This year I reviewed many ICFP submissions, and got to be on the receiving end of equally many author responses (also sometimes called, somewhat combatively, rebuttals). I found that there was a large difference between the official written advice on author responses and what I, as a reviewer reading the responses, found effective. In particular, I now believe that limiting yourself to 500 words should strongly be avoided — we should even stop giving that advice.
This year, I had the honor (and accompanying load of work) of being a Program Committee (PC) member at the ICFP conference. It was my first time being a PC member at a conference, and I found it extremely pleasant and interesting, thanks to the authors who sent us articles to review, my fellow PC members, and the ever-smiling careful balancing work of our PC chair, Mark Jones. It was also a lot of work, starting with 18 reviews to do over a month and a half, an intense PC meeting, and the new “second phase” process with the opportunity for authors and reviewers to exchange feedback on changes requested by the program committee.
There is little guidance on how to write author responses, although this blog post by Michael Hicks on pl-enthusiast is quite good. One thing that is obvious as a reviewer and is only slightly brushed in this post, however, is that author responses should not aim to fit a 500 words limit, and in fact I believe that it is a bad idea to do so.
As for most conference, the ICFP review system recommends (in writing) to authors to keep their response to 500 words (some systems also highlight words after those in red to make the point clear). Don’t do this! The least convincing responses I have seen are those that followed this recommendation.
(I have also seen at least 18*2 other reviewers read the same responses I read, most of them well over 500 words, and none of them made any comment on the length of the author responses.)
We have a frustrating situation where the explicit rule is different from the thing people do in practice. This is bad for newcomers that do not know the norms and cannot tell if ignoring the rule may hurt them. This is the point of this blog post:
If you are an author, please know that disrespecting the 500-words limit is the right thing to do. You should also know, of course, that people have limited time, so keep the main body of your response reasonably long. (I spent a day and a half on your paper already, I am willing to spend 10 additional minutes reading the response.)
If you are a program committee chair or a Magical HotCRP Wizard, please remove this silly recommendation to keep responses to 500 words. (See an alternative proposal at the end of this post.)
My personal response format
My author responses start with general comments that elaborate on the main point I want to tell all reviewers. Then, a second part contains per-reviewer comments (one section per reviewer); it is clearly marked as skippable. Here is the skeleton of the last response I wrote:
We thank the reviewers for their work on our article and their detailed feedback. We start with a general discussion that responds to the salient points raised by reviewers. In a second part, we provide detailed responses to the questions/remarks of each reviewer.
Specific questions/comments: review #A
Specific questions/comments: review #B
Specific questions/comments: review #C
For this particular response, the “General discussion” section used 1296 words according to
wc -w (M-x shell-command-on-region). In the following sections, I quote the reviews to answer specific points, email-style (following the Markdown syntax that HotCRP renders properly).
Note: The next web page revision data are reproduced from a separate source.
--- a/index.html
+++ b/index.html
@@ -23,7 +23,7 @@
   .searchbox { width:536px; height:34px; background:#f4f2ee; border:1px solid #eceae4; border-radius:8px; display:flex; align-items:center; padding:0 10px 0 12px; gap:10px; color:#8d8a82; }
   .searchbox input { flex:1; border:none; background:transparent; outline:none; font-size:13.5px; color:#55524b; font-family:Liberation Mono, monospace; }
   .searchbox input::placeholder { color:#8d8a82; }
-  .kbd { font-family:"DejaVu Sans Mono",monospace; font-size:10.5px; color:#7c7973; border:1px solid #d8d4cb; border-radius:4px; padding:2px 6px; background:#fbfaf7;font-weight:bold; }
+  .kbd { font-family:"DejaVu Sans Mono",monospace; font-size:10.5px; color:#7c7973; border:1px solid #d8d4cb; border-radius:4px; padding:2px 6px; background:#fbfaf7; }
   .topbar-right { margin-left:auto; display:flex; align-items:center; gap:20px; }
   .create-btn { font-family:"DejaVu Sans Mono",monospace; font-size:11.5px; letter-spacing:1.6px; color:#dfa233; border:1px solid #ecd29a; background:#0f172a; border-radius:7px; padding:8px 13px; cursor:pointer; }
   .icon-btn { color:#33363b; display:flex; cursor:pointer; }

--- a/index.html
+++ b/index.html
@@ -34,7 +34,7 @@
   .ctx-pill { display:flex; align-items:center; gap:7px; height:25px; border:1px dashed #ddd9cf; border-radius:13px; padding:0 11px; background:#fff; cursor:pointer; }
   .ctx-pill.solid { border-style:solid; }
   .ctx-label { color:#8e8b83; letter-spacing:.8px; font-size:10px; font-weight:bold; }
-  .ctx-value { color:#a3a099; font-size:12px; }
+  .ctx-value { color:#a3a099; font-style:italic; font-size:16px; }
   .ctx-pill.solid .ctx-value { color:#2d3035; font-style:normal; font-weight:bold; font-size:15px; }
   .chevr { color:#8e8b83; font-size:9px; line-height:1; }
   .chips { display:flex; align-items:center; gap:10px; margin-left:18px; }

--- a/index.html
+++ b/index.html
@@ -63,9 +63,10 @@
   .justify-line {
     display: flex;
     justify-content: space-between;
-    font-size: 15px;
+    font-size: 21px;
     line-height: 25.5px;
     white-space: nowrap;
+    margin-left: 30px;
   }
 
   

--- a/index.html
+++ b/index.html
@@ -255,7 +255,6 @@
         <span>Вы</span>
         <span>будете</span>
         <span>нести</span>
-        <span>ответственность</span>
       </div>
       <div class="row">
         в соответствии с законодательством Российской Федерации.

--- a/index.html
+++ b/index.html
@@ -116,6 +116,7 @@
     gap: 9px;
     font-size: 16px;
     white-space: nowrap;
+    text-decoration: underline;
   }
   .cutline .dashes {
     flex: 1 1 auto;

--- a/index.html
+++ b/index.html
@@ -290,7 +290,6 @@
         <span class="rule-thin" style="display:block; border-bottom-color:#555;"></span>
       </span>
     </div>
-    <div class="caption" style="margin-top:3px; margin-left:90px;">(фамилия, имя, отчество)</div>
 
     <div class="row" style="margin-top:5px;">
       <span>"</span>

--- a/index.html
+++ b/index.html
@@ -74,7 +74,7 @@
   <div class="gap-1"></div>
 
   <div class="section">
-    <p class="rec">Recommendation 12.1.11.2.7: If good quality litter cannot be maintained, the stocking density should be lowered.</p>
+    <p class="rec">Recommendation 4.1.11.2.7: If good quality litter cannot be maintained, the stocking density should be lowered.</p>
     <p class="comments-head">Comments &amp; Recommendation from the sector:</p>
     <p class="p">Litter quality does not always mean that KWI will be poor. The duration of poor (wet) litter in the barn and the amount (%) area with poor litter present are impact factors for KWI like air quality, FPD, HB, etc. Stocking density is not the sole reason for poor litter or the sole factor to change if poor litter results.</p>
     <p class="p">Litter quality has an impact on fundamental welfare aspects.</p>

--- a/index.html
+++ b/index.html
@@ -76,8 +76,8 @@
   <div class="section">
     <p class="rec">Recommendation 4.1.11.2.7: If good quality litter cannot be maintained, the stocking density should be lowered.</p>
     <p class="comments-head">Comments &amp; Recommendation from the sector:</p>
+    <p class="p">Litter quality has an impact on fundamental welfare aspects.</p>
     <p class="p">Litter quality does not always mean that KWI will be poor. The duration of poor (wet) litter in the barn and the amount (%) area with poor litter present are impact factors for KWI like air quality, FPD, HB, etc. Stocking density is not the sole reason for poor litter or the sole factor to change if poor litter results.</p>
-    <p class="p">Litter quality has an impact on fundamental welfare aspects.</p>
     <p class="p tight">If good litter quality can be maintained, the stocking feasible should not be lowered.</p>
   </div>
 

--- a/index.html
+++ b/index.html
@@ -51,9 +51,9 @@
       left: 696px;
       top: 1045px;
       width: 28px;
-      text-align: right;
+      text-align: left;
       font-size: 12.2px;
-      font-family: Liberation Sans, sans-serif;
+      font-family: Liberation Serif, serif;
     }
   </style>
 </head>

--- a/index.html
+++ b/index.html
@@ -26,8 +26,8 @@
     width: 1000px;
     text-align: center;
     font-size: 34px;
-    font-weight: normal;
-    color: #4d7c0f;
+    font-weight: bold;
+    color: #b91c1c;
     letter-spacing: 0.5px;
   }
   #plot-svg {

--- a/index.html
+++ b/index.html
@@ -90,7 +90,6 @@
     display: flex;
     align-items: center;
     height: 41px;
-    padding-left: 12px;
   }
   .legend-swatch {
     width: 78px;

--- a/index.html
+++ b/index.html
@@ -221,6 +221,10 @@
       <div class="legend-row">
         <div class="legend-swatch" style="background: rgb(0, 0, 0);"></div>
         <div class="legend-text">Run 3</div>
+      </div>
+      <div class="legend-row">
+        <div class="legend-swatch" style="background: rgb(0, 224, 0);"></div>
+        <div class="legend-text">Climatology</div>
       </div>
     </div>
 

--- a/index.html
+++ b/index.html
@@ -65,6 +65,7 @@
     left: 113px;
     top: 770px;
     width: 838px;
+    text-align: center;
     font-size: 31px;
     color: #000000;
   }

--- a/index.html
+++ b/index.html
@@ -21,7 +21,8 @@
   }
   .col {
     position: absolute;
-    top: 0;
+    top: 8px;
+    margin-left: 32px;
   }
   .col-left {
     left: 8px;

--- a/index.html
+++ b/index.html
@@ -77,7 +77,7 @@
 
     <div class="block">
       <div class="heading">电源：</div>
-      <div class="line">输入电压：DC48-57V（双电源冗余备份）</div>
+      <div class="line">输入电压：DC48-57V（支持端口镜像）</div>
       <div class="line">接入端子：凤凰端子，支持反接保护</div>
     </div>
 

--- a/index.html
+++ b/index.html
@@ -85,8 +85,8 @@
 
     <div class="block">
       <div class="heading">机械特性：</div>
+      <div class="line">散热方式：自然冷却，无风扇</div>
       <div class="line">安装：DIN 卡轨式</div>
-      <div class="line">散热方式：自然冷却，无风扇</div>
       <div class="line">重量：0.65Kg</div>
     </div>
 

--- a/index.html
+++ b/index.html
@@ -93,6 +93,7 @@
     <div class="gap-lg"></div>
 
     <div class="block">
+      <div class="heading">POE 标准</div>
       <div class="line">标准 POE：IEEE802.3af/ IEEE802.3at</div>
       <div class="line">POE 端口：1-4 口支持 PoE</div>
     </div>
Suggested wording for PC chairs
If you are a PC chair, you should remove the suggestion of respecting a 500 words limit for your conference. Here would be a suggested alternative wording:
Please remember, in writing your author response, that reviewers may stop reading the response at any point. We suggest having a reasonably-sized main section where you make your most important high-level comments, and clearly marked sections where you answer individual reviewer’s questions. It is not useful nor productive to answer every point of each review, you should focus on the comments that you believe the reviewers are most interested in.